(Saved data entries)
----------

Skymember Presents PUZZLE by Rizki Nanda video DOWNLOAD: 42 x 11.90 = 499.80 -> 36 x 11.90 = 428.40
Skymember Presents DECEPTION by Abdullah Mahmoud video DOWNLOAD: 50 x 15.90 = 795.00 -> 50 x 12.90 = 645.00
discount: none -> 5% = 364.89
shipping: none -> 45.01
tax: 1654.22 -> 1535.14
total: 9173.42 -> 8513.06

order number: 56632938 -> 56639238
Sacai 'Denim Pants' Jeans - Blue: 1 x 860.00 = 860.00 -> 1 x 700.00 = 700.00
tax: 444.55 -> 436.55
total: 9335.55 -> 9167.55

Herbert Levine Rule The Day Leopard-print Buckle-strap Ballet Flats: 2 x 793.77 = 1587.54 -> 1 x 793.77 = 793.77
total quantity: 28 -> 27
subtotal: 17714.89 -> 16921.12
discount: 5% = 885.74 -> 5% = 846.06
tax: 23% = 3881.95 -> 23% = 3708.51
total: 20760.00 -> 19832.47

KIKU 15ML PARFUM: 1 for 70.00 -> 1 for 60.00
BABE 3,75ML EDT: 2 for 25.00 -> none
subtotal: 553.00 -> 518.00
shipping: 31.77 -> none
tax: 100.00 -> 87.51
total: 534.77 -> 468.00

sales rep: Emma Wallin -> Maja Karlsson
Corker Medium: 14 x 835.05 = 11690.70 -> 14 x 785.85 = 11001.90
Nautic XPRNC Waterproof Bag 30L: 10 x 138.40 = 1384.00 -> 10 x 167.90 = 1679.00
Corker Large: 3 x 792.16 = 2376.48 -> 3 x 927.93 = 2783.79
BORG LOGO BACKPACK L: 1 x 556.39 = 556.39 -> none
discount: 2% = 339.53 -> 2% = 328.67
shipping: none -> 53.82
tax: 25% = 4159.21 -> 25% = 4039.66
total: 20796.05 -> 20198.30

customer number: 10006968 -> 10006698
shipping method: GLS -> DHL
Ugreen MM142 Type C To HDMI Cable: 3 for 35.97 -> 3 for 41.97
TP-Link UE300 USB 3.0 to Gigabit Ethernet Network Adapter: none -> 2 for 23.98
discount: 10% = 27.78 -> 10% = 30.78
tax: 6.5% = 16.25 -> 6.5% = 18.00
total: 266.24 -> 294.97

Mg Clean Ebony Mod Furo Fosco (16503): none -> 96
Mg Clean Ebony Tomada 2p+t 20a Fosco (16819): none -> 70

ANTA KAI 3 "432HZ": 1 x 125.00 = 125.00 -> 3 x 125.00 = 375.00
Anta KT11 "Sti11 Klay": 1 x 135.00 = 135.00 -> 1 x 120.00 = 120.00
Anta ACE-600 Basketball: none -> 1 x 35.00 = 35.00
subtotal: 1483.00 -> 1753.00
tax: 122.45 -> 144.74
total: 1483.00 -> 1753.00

----------

All of the records need to be returned exactly as they are.

Skymember Presents PUZZLE by Rizki Nanda video DOWNLOAD: 42 x 11.90 = 499.80 -> 36 x 11.90 = 428.40
Skymember Presents DECEPTION by Abdullah Mahmoud video DOWNLOAD: 50 x 15.90 = 795.00 -> 50 x 12.90 = 645.00
discount: none -> 5% = 364.89
shipping: none -> 45.01
tax: 1654.22 -> 1535.14
total: 9173.42 -> 8513.06

order number: 56632938 -> 56639238
Sacai 'Denim Pants' Jeans - Blue: 1 x 860.00 = 860.00 -> 1 x 700.00 = 700.00
tax: 444.55 -> 436.55
total: 9335.55 -> 9167.55

Herbert Levine Rule The Day Leopard-print Buckle-strap Ballet Flats: 2 x 793.77 = 1587.54 -> 1 x 793.77 = 793.77
total quantity: 28 -> 27
subtotal: 17714.89 -> 16921.12
discount: 5% = 885.74 -> 5% = 846.06
tax: 23% = 3881.95 -> 23% = 3708.51
total: 20760.00 -> 19832.47

KIKU 15ML PARFUM: 1 for 70.00 -> 1 for 60.00
BABE 3,75ML EDT: 2 for 25.00 -> none
subtotal: 553.00 -> 518.00
shipping: 31.77 -> none
tax: 100.00 -> 87.51
total: 534.77 -> 468.00

sales rep: Emma Wallin -> Maja Karlsson
Corker Medium: 14 x 835.05 = 11690.70 -> 14 x 785.85 = 11001.90
Nautic XPRNC Waterproof Bag 30L: 10 x 138.40 = 1384.00 -> 10 x 167.90 = 1679.00
Corker Large: 3 x 792.16 = 2376.48 -> 3 x 927.93 = 2783.79
BORG LOGO BACKPACK L: 1 x 556.39 = 556.39 -> none
discount: 2% = 339.53 -> 2% = 328.67
shipping: none -> 53.82
tax: 25% = 4159.21 -> 25% = 4039.66
total: 20796.05 -> 20198.30

customer number: 10006968 -> 10006698
shipping method: GLS -> DHL
Ugreen MM142 Type C To HDMI Cable: 3 for 35.97 -> 3 for 41.97
TP-Link UE300 USB 3.0 to Gigabit Ethernet Network Adapter: none -> 2 for 23.98
discount: 10% = 27.78 -> 10% = 30.78
tax: 6.5% = 16.25 -> 6.5% = 18.00
total: 266.24 -> 294.97

Mg Clean Ebony Mod Furo Fosco (16503): none -> 96
Mg Clean Ebony Tomada 2p+t 20a Fosco (16819): none -> 70

ANTA KAI 3 "432HZ": 1 x 125.00 = 125.00 -> 3 x 125.00 = 375.00
Anta KT11 "Sti11 Klay": 1 x 135.00 = 135.00 -> 1 x 120.00 = 120.00
Anta ACE-600 Basketball: none -> 1 x 35.00 = 35.00
subtotal: 1483.00 -> 1753.00
tax: 122.45 -> 144.74
total: 1483.00 -> 1753.00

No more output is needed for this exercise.